Yes. It really does.
The author formulates his answer in terms of Aristotelian metaphysics.
No, I’m not kidding.
Wright first explains the four basic answers to any “why” question–the four Aristotelian causes:
- Final cause – the sake for which something is done
- Formal cause – how something is put together
- Material cause – what something is made of
- Efficient cause – the causal chain that produced the event in question
Applied to the question “Why do squirrels, chipmunks, and bunnies help Snow White clean the dwarfs’ house?” each cause yields the following answer:
- Efficient cause – Walt Disney wanted it that way.
- Material cause – Snow White is a fairy tale, and housekeeping animals are fairy tale-stuff.

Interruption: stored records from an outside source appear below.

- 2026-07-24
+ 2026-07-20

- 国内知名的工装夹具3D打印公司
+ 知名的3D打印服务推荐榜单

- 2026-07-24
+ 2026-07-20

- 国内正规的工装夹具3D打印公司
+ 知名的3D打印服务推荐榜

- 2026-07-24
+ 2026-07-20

- (Secondary world) final cause – She used the animals as labor-saving devices.
- (Primary world) final cause – Housekeeping bunnies make the story charming and memorable.

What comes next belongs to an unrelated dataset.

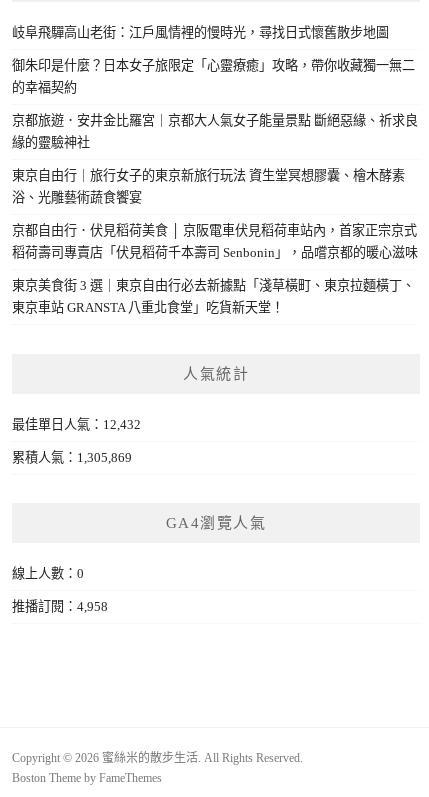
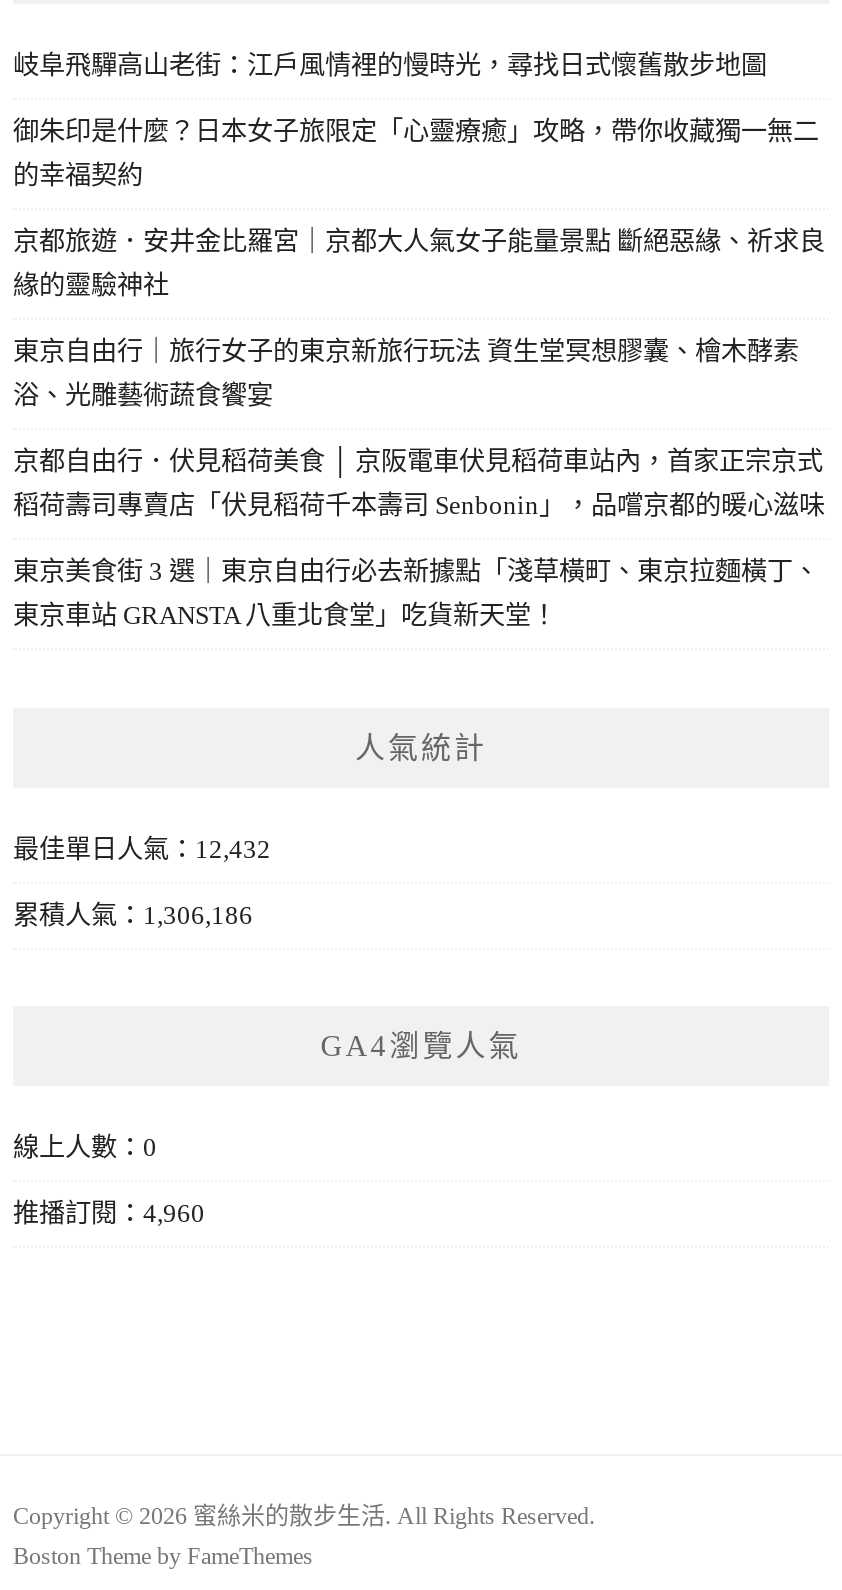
- 累積人氣：1,305,869
+ 累積人氣：1,306,186

- 推播訂閱：4,958
+ 推播訂閱：4,960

As Wright notes, neither the efficient, the material, nor the final cause provides a satisfying explanation for Snow White’s undomesticated domestics.Therefore, what we’re really after is the formal cause. “We want to know what about having shy and wild deer befriend and love a virginal maiden appeals to any audience whose hearts are fit for fairy tales.“
That Snow White’s animal helpers remain undomesticated is what separates her story from the tales of noble savages like Tarzan, who also receive aid from beasts, but who tame them in the process.

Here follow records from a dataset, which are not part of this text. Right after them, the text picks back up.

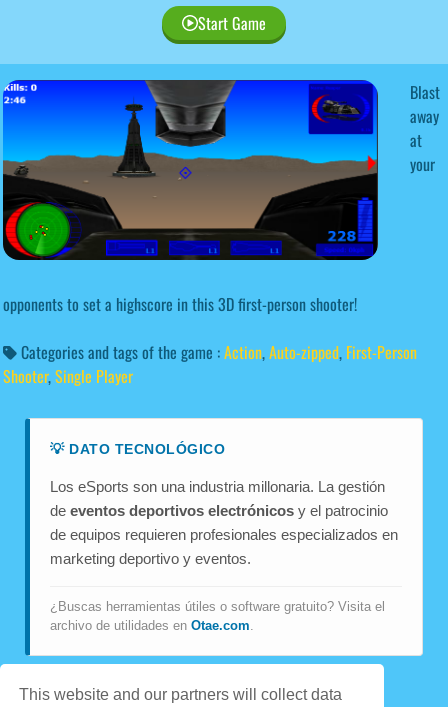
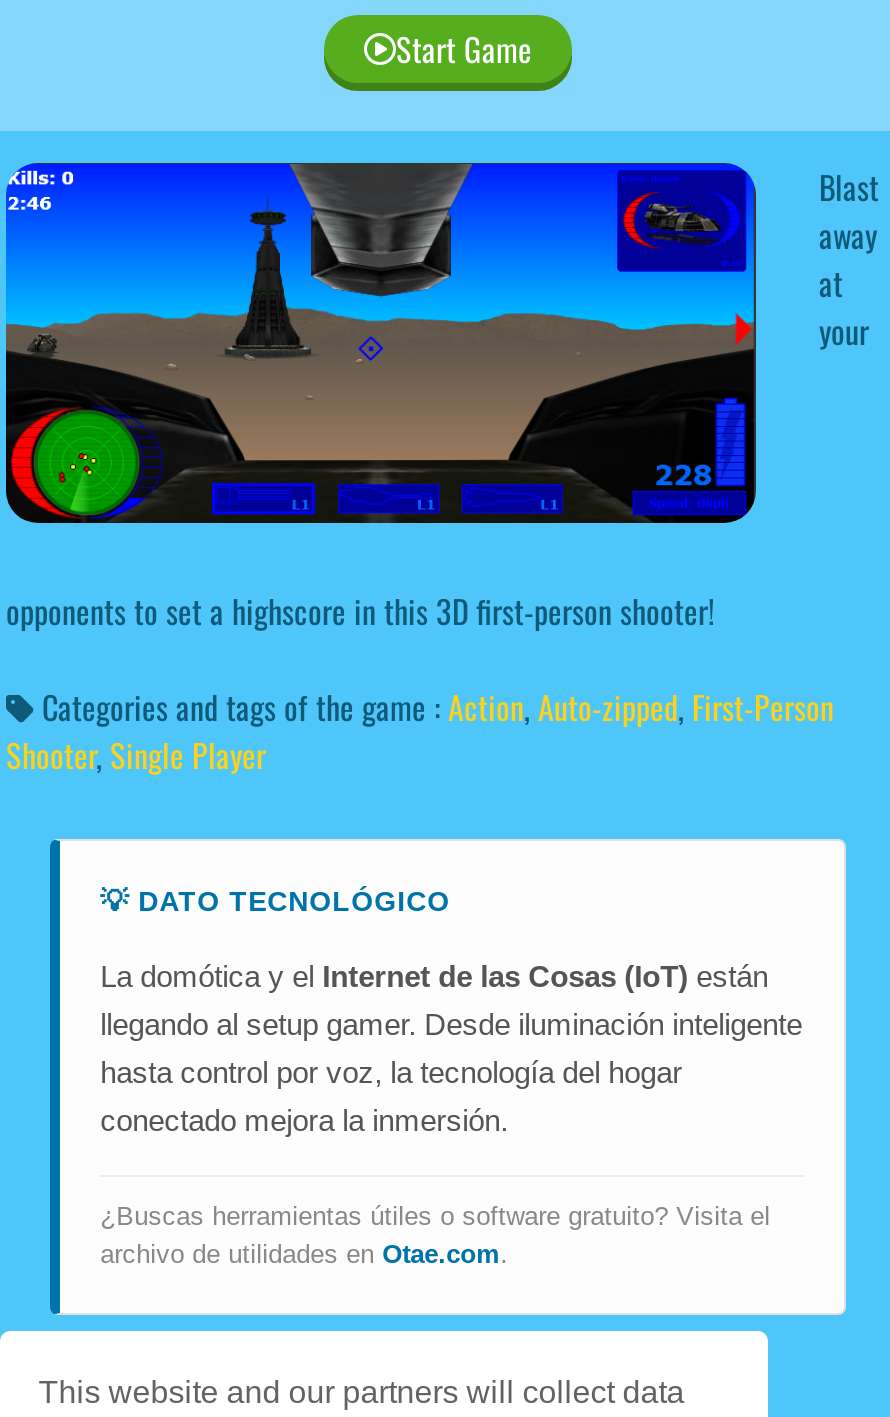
- Los eSports son una industria millonaria. La gestión
- de eventos deportivos electrónicos y el patrocinio
- de equipos requieren profesionales especializados en
- marketing deportivo y eventos.
+ La domótica y el Internet de las Cosas (IoT) están
+ llegando al setup gamer. Desde iluminación inteligente
+ hasta control por voz, la tecnología del hogar
+ conectado mejora la inmersión.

Likewise with science fiction. The absence of a naturalistic explanation for the animals’ behavior grounds Snow White firmly in the realm of fantasy.
Still, Wright affirms, every story in which humans befriend animals–be it a fairy tale, the adventures of a noble savage, or The Island of Doctor Moreau, is appealing because human nature includes a deep longing to be reconciled with the rest of nature. “There is something out there we all want to embrace, and to have it talk to us.“
How, then, does Snow White attract forest creatures to aid her? Wright identifies the reason as her innocence.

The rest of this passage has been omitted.